Originally Posted by KristinG
You never know what the AP and H are talking about either. I have had this convo what feels like 100 times with WW. Her AP felt that staying with me would be the easiest choice because we have a comfortable life together and I'm more financially stable. At one point, it almost felt like WW was choosing the more difficult journey just to prove she could do it (ego?). She has never needed me or the financial stability but for whatever reason the "path" controversy in her head made her feel as though she needed to prove it. H may have seemed contentious because of the same reasons (or variations of the same). All you can do while he's going back and forth thinking all of it through is work on your own sanity and peace of mind.
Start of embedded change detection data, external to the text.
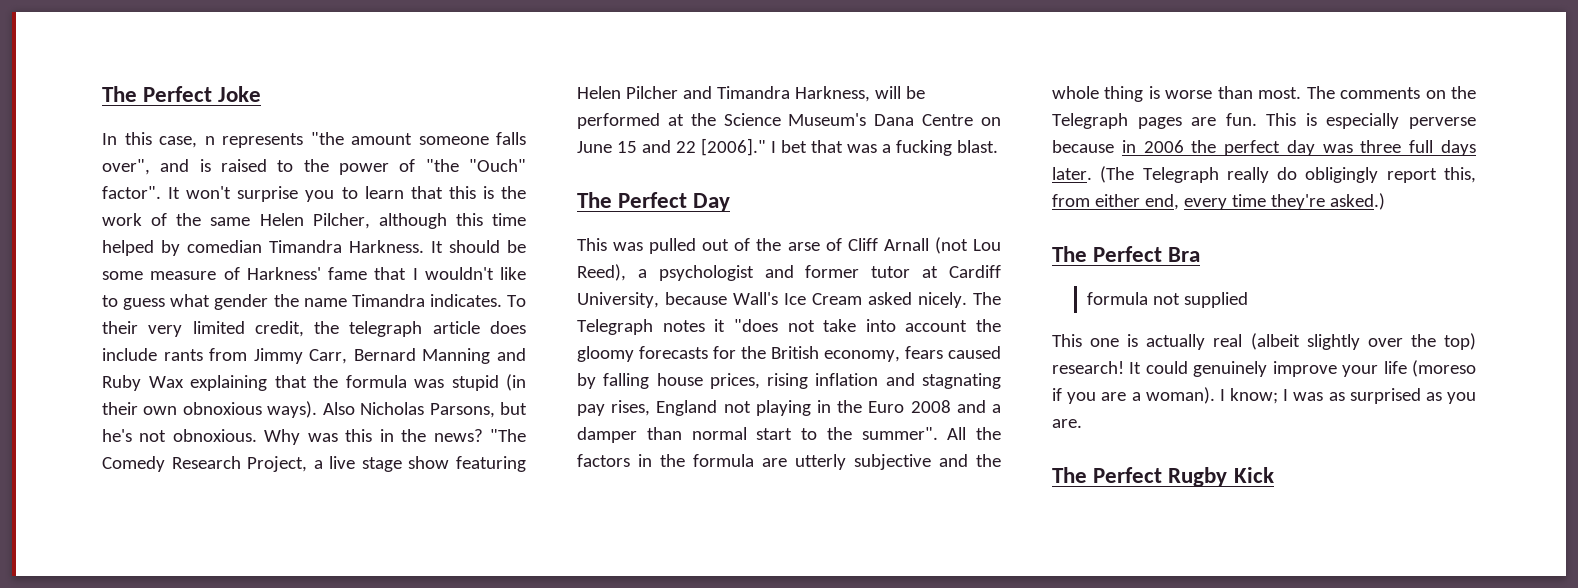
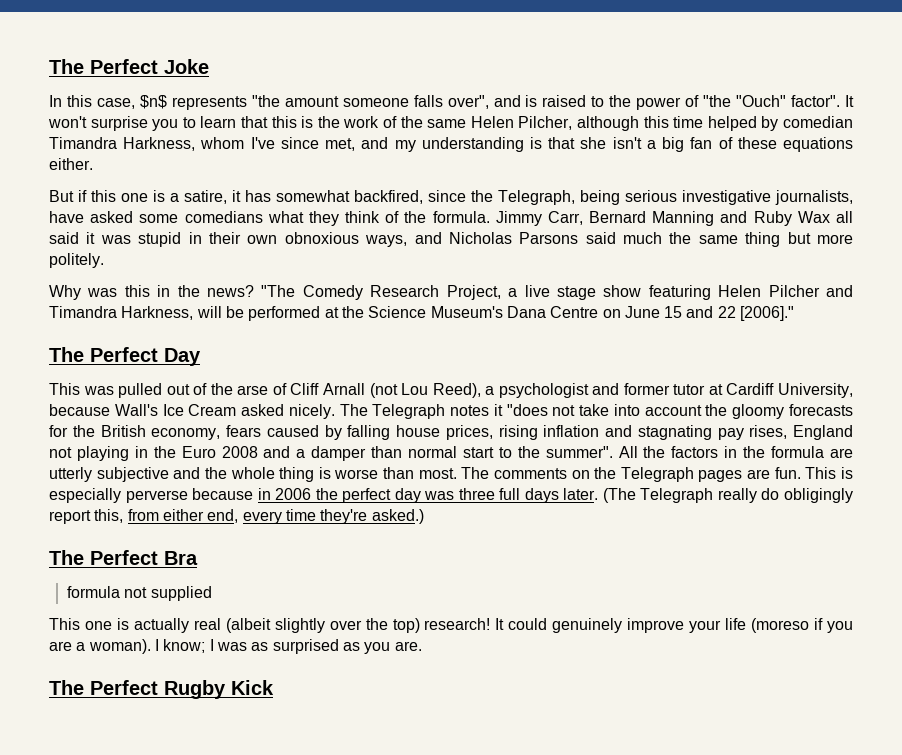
[204,136,215,145] n -> [139,95,167,109] $n$
[349,240,526,253] [102,267,526,280] [102,294,526,310] [102,321,526,337] [102,348,248,361] Harkness. It should be some measure of Harkness' fame that I wouldn't like to guess what gender the name Timandra indicates. To their very limited credit, the telegraph article does include rants from -> [123,137,853,152] [49,158,93,170] [49,190,853,205] [49,211,490,226] Harkness, whom I've since met, and my understanding is that she isn't a big fan of these equations either. // But if this one is a satire, it has somewhat backfired, since the Telegraph, being serious investigative journalists, have asked some comedians what they think of the formula.
[190,375,407,391] explaining that the formula -> [835,211,853,223] [49,232,96,244] all said it
[506,374,526,391] (in -> [188,232,202,244] in
[267,401,527,418] [102,429,257,442] ways). Also Nicholas Parsons, but he's not obnoxious. -> [365,232,854,247] [49,253,104,268] ways, and Nicholas Parsons said much the same thing but more politely. //
[770,140,998,156] I bet that was a fucking blast. -> (795, 313) none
Listen, don't grasp onto anything he says, and work on becoming the best WF for WF.

You're in for a long ride with H figuring out what he wants out of life, but either outcome, you've got this!

KG


You're right, I have no idea what they are talking about unless he let's me in. Or he does some stupid stuff around the girls and they immediately spill the beans. But he said OW was the more difficult route because they were both with other people. Totally not DBing and not validating at all I just laughed and said are you serious right now? You picked her BECAUSE she was with someone else. It gave both of you geniuses an easy out at any time. Then when you two decided to just keep going down the rabbit hole together you decided to wholly reject me and our marriage only after she dumped her BF. She made the decision for you.Please tell me how that was the harder route? He stared at me for a bit and pushed me on why I thought him being with me was the harder route for him to move on. The worst part of all these R talks on top of each other is it makes it so painfully obvious to me how well I know him and how I don't know if he ever really knew me at all.

He is on this I have to move out and she's probably moving in in June thing not because of pride or ego necessarily. It's out of stubbornness or maybe even ignorance. I don't know. He's the type that when he makes a decision he's there. That's it. If it fails it fails. He'll deal with the fall out later. Doesn't matter if he has a bad feeling. Doesn't matter if people tell him it's a horrible idea. Even though he is nearing 40 will not learn from thinking things through or people having lived through what ever it is and giving him advice. He has to make the mistake and learn it himself. It's why giving him the time and space for this mess has been easy. It's why I keep saying he'll go, and I'm ok with it. He will go. And I don't know if he'll learn in a month or 2 or 2 years.It's just who he is. And given where he's at 6 weeks from move out he will walk the line between me and her for the next 6 weeks and who knows how long after until reality slaps him directly in the face.